▶ **Problem statement**: Would you reproduce the whole listing exactly, minus its images?

▶ **Extracted records**:
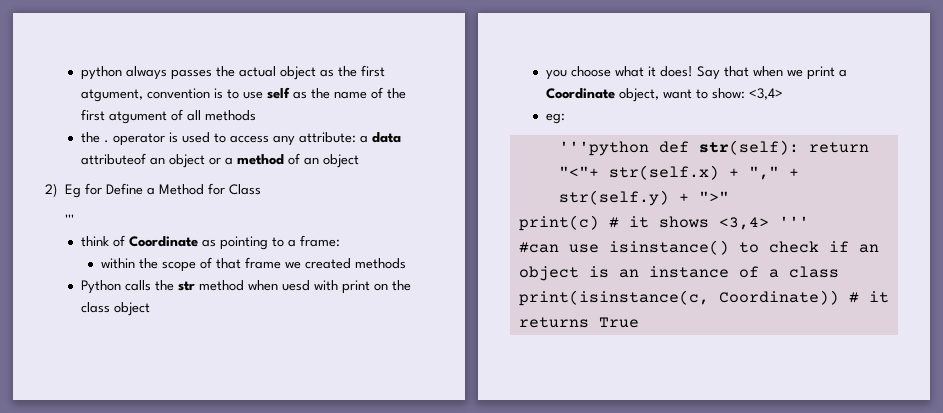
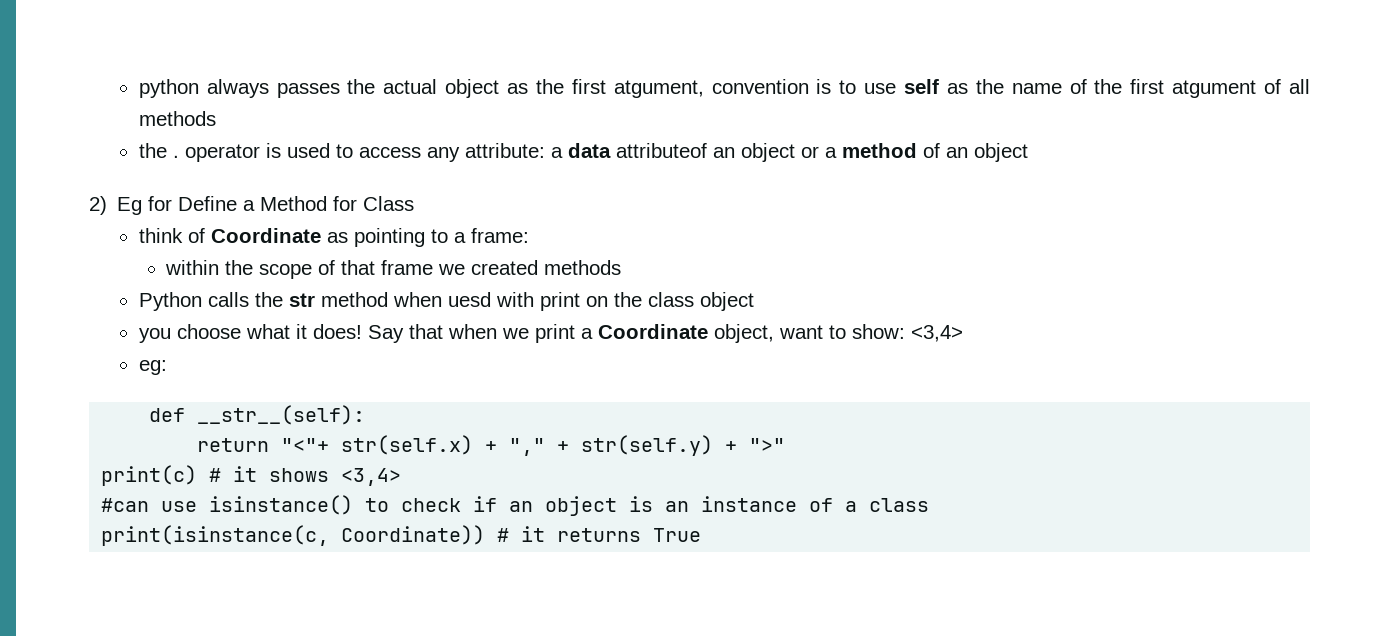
  2) Eg for Define a Method for Class
- '''
- '''python def str(self): return "<"+ str(self.x) + "," + str(self.y) + ">"
+ def __str__(self):
+ return "<"+ str(self.x) + "," + str(self.y) + ">"
- print(c) # it shows <3,4> '''
+ print(c) # it shows <3,4>

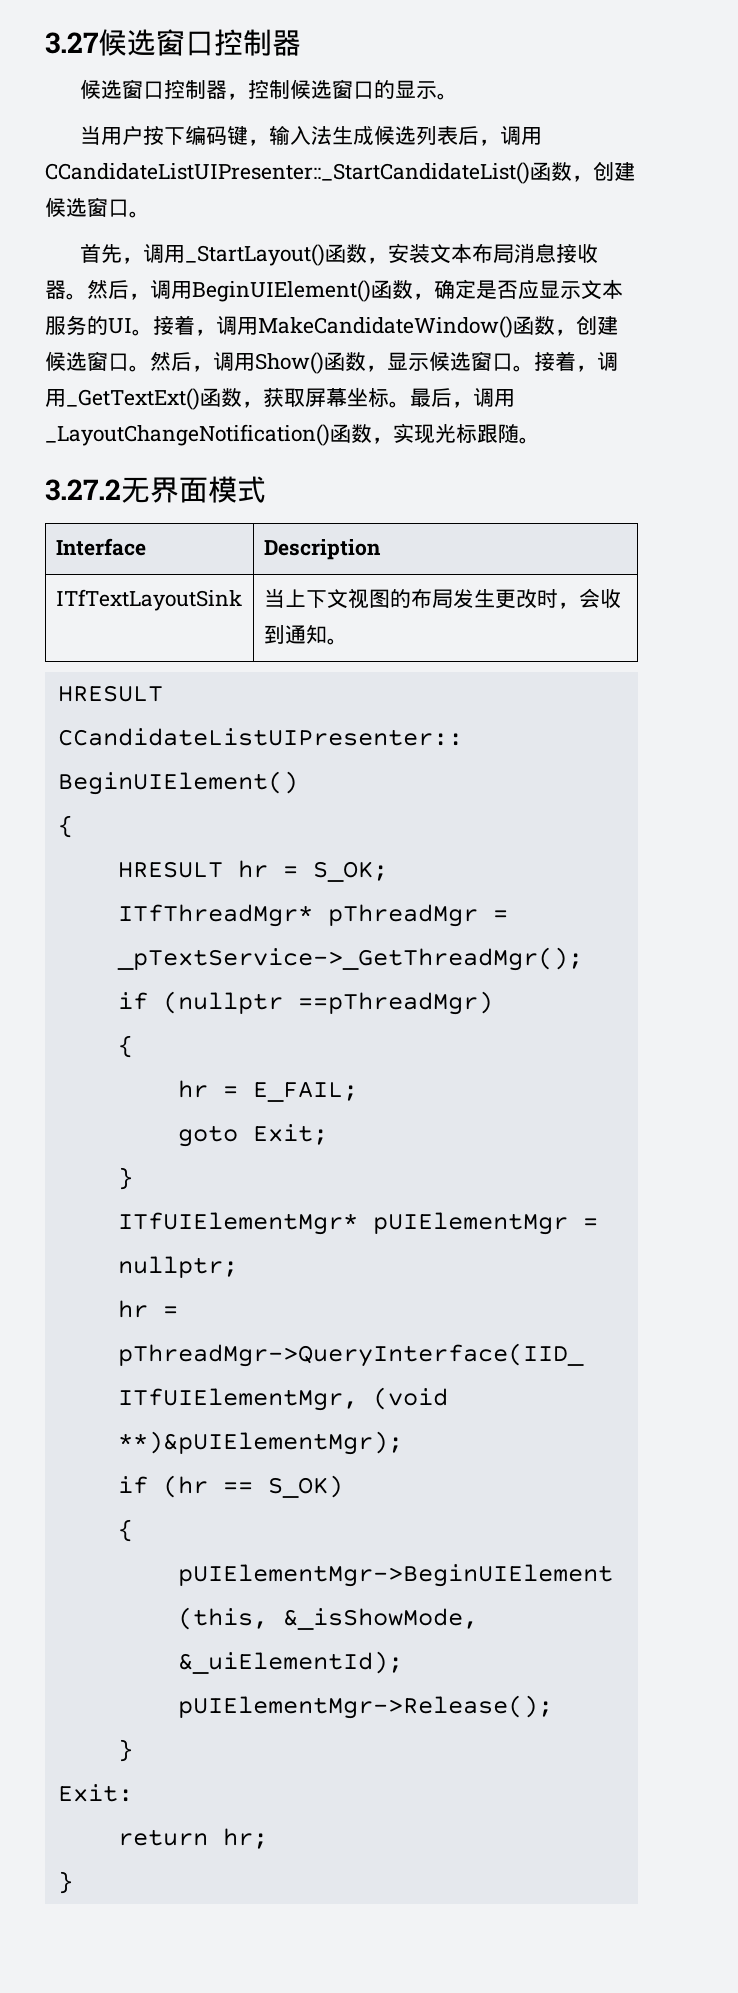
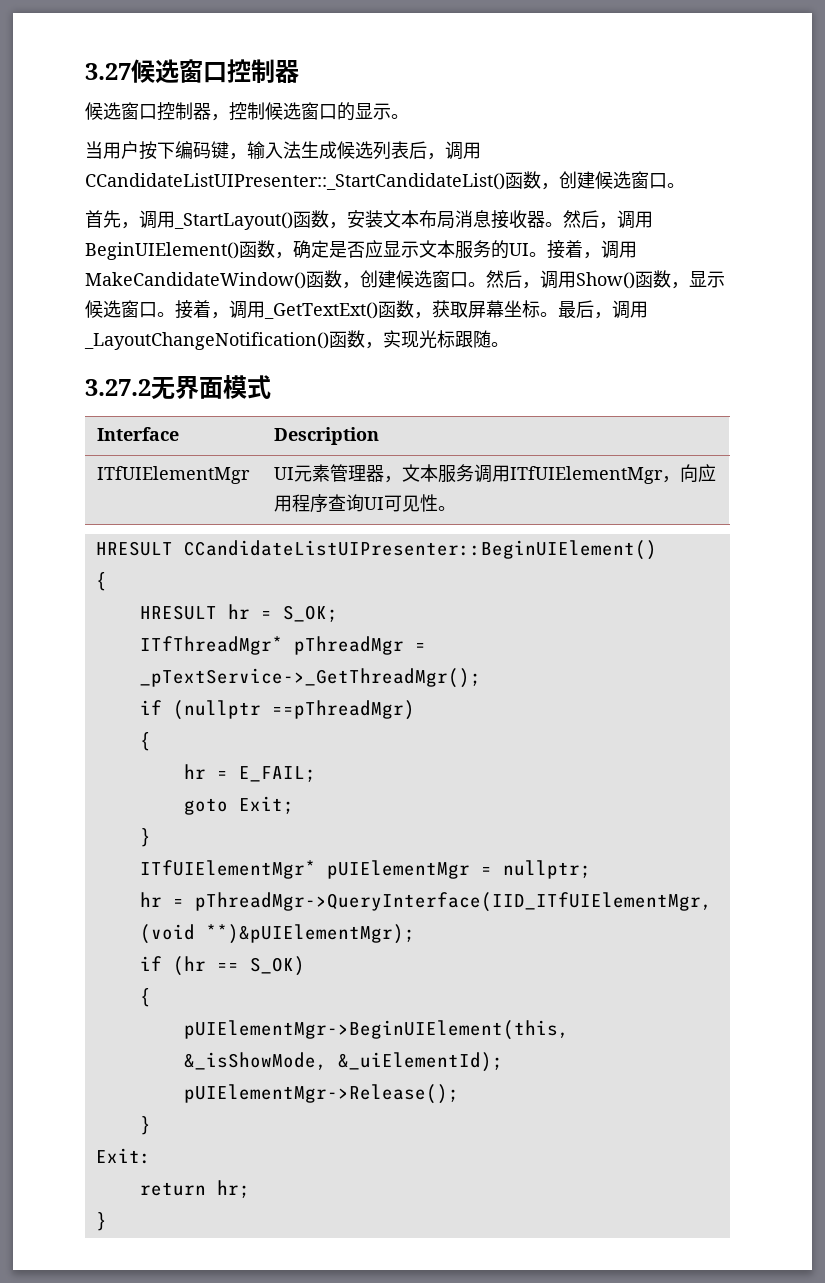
- ITfTextLayoutSink | 当上下文视图的布局发生更改时，会收到通知。
+ ITfUIElementMgr | UI元素管理器，文本服务调用ITfUIElementMgr，向应用程序查询UI可见性。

▶ **Result for this exercise**:
  2) Eg for Define a Method for Class
- '''
- '''python def str(self): return "<"+ str(self.x) + "," + str(self.y) + ">"
+ def __str__(self):
+ return "<"+ str(self.x) + "," + str(self.y) + ">"
- print(c) # it shows <3,4> '''
+ print(c) # it shows <3,4>

- ITfTextLayoutSink | 当上下文视图的布局发生更改时，会收到通知。
+ ITfUIElementMgr | UI元素管理器，文本服务调用ITfUIElementMgr，向应用程序查询UI可见性。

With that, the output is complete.